Let’s assume Germany stops using the Euro (€) as its currency and resurrects the Deutsche Mark (DM).  It could create a new currency, but for ease, let’s just go with the DM. The DM would instantly be afforded hard currency status which would ease the transition for Germans as they would have an attractive currency. 

For the rest of the EuroZone (EZ) it would be less problematic than bringing back the drachma, peseta, lira, etal.  It would likely also reduce deposit flight from Mediterranean countries, though there would be some flight into DMs and Swiss Francs.  Greek and other periphery country peoples are hesitant to leave € as they fear an immediate catastrophic plunge in value of their new currency and many trade partners potentially shunning those new currencies for payments.

The rest of the Eurozone could continue to operate with the € if Germany left the currency, which would likely lose value against the DM, US$, Swiss Franc and Yen.  That could improve exports from countries using the € and their balances of trade, and they would more easily be able to adjust other aspects of competitiveness like wages, benefits and debt overhangs.  Of course there are many risks too.  The Netherlands and other stronger economic states could also consider leaving the € for their own currencies, potentially setting a downward spiral in motion for the remaining economies. 

The European Union currently operates with a multitude of currencies, and still affords cross border movements of people, capital, goods, and trade benefits.  The monetary union, the EZ,  shares a common currency but is hindered by not having a fiscal union or a banking union (with Euro wide deposit insurance). 

To create and integrate a fiscal union will take considerable time to be approved by the many countries who have understandably been hesitant to relinquish sovereign control of their own central banks and governing bodies to Brussels or anywhere else. 

Germany could signal its intent to rejoin the Euro currency upon a formalized fiscal union and banking system.

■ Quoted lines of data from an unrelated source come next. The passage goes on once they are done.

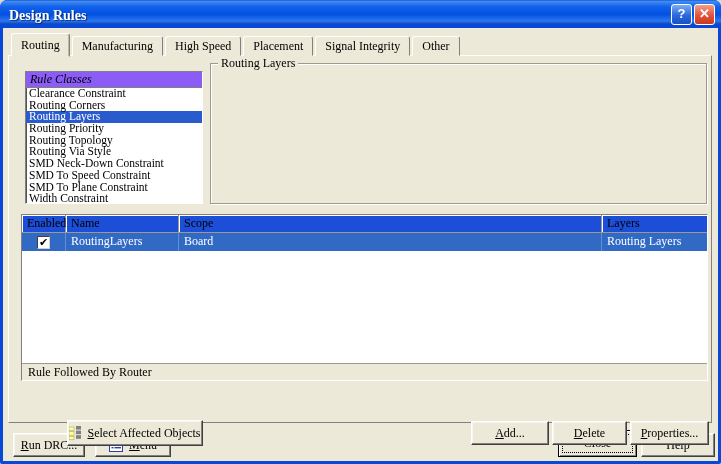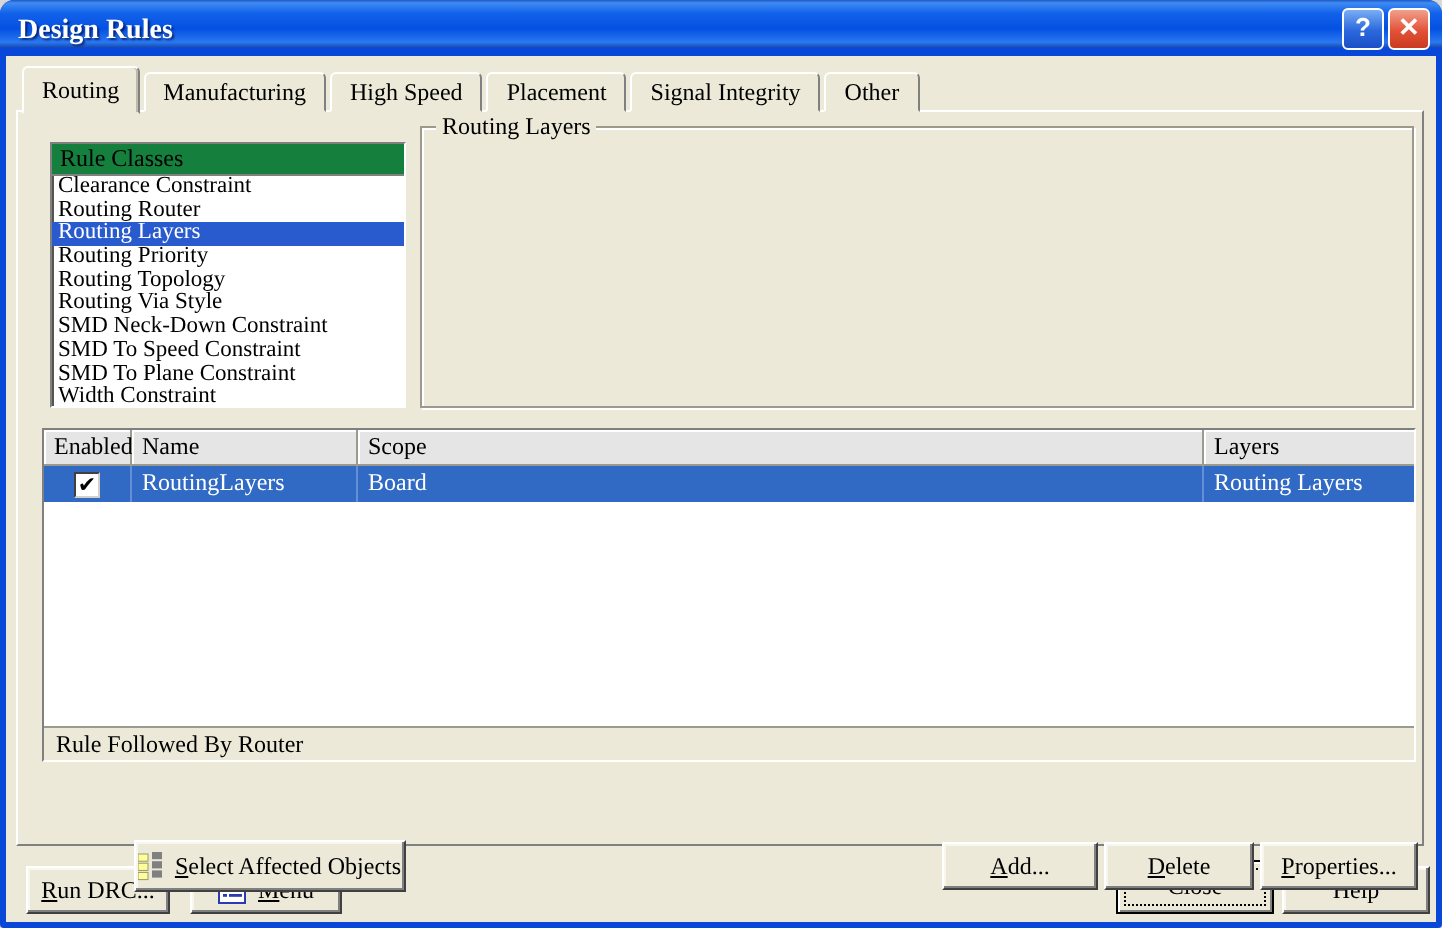"Rule Classes" #rule-classes-header { background: #15803d -> #8b5cf6; font-style: none -> italic }
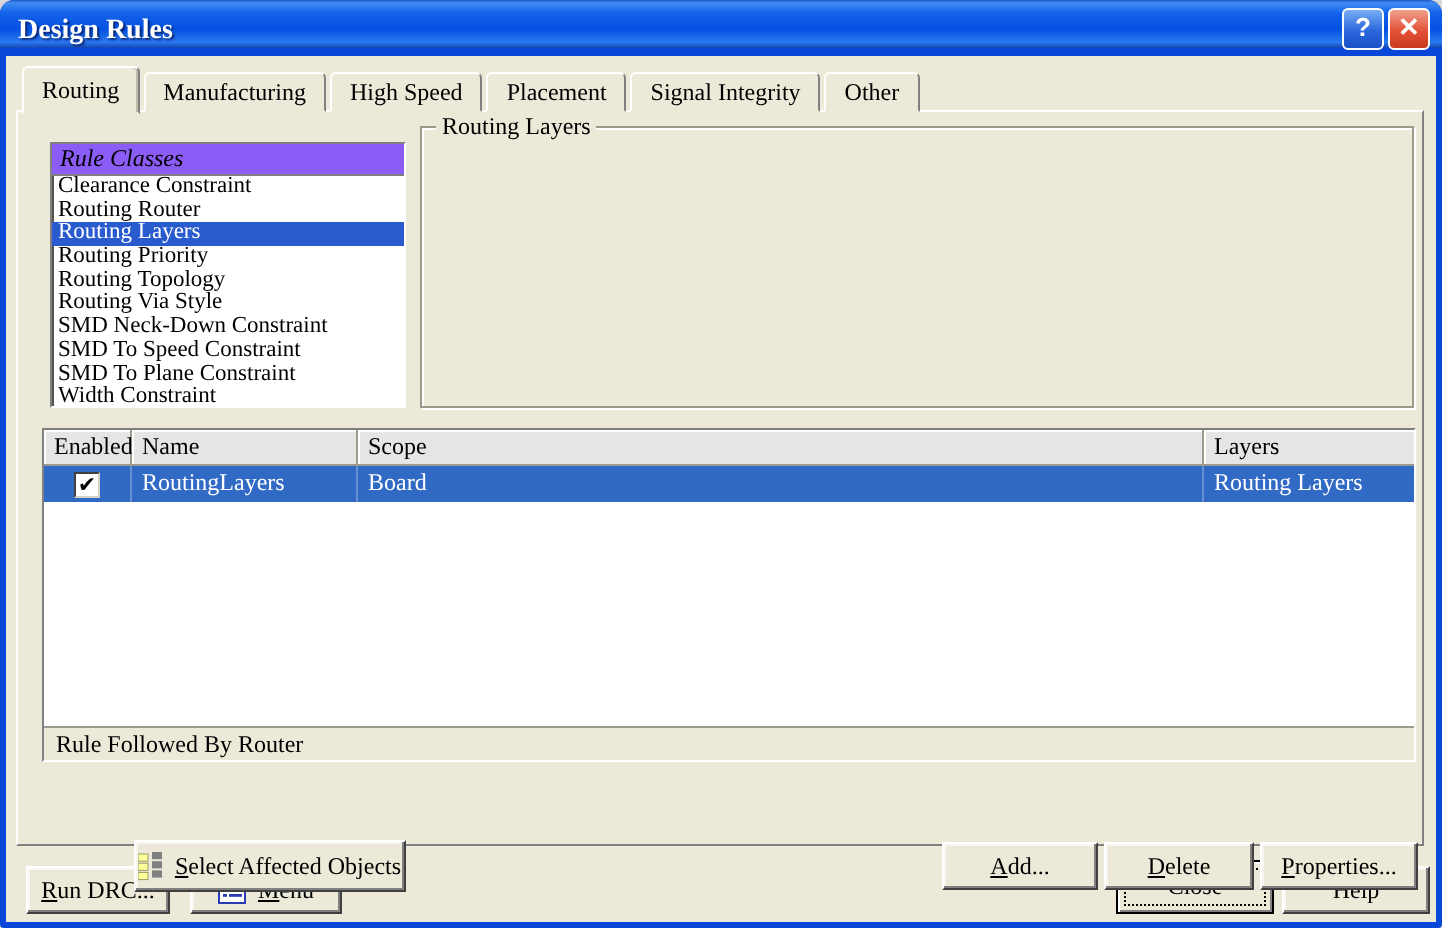"Routing Router" div.lb-item { text: Router -> Corners }
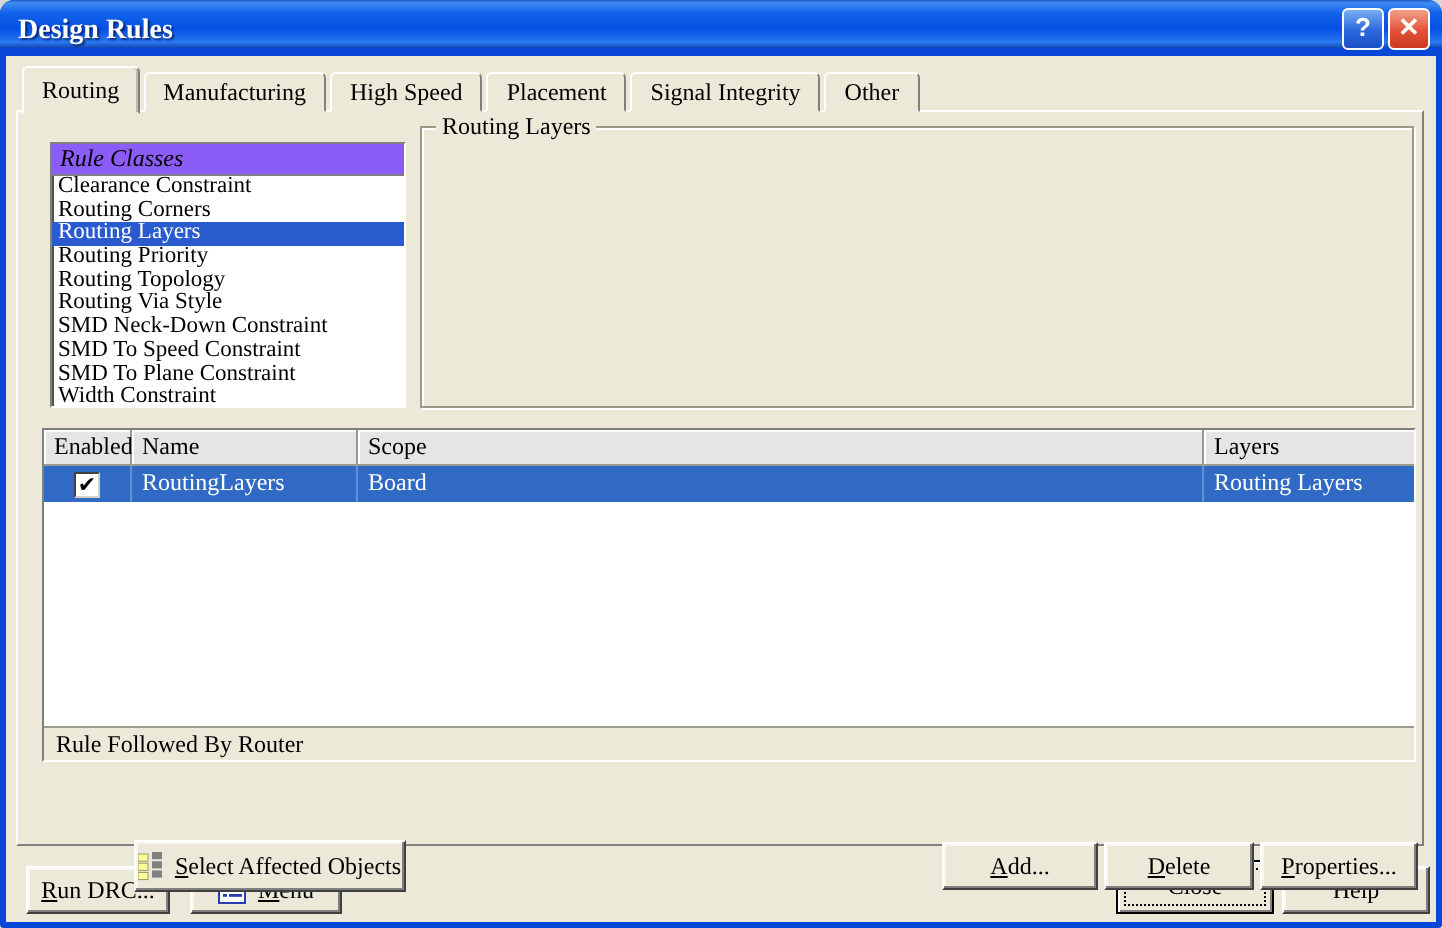"Enabled" #thead { background: #e5e5e5 -> #1d4ed8 }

Once the unsustainably debt burdened nations have improved their ability to align revenues and expenses - whether through increased tax burdens, more competitive wages and goods, or debt repudiation/default/restructuring - likely a combination,  then German re-entry to the EZ might include Eurobonds and other mechanisms that Germany has refused to allow to this point.

This would still be very disruptive and disliked, even by Germans, who worry their exports will drop.  However, their exports are falling anyway under the recession already underway. No seriously actionable program has really been established to expunge the debt saturation of the periphery.

Most pundits expect Greece will chose to leave or be forced out of the Euro as the currency its debt is denominated in.  Spain’s banks will still need to be recapitalized at a level the sovereign state cannot afford.  Italy’s sovereign debt appears headed for interest rate levels that can’t be serviced as rollovers mount.  Portugal and Ireland’s situations are not improving. The intertwined banks loaded with leveraged purchases of sovereign bonds that have fallen in value remain an ongoing problem. Germany’s departure from the Euro may be less harmful than the trajectory the EZ is currently hurtling along.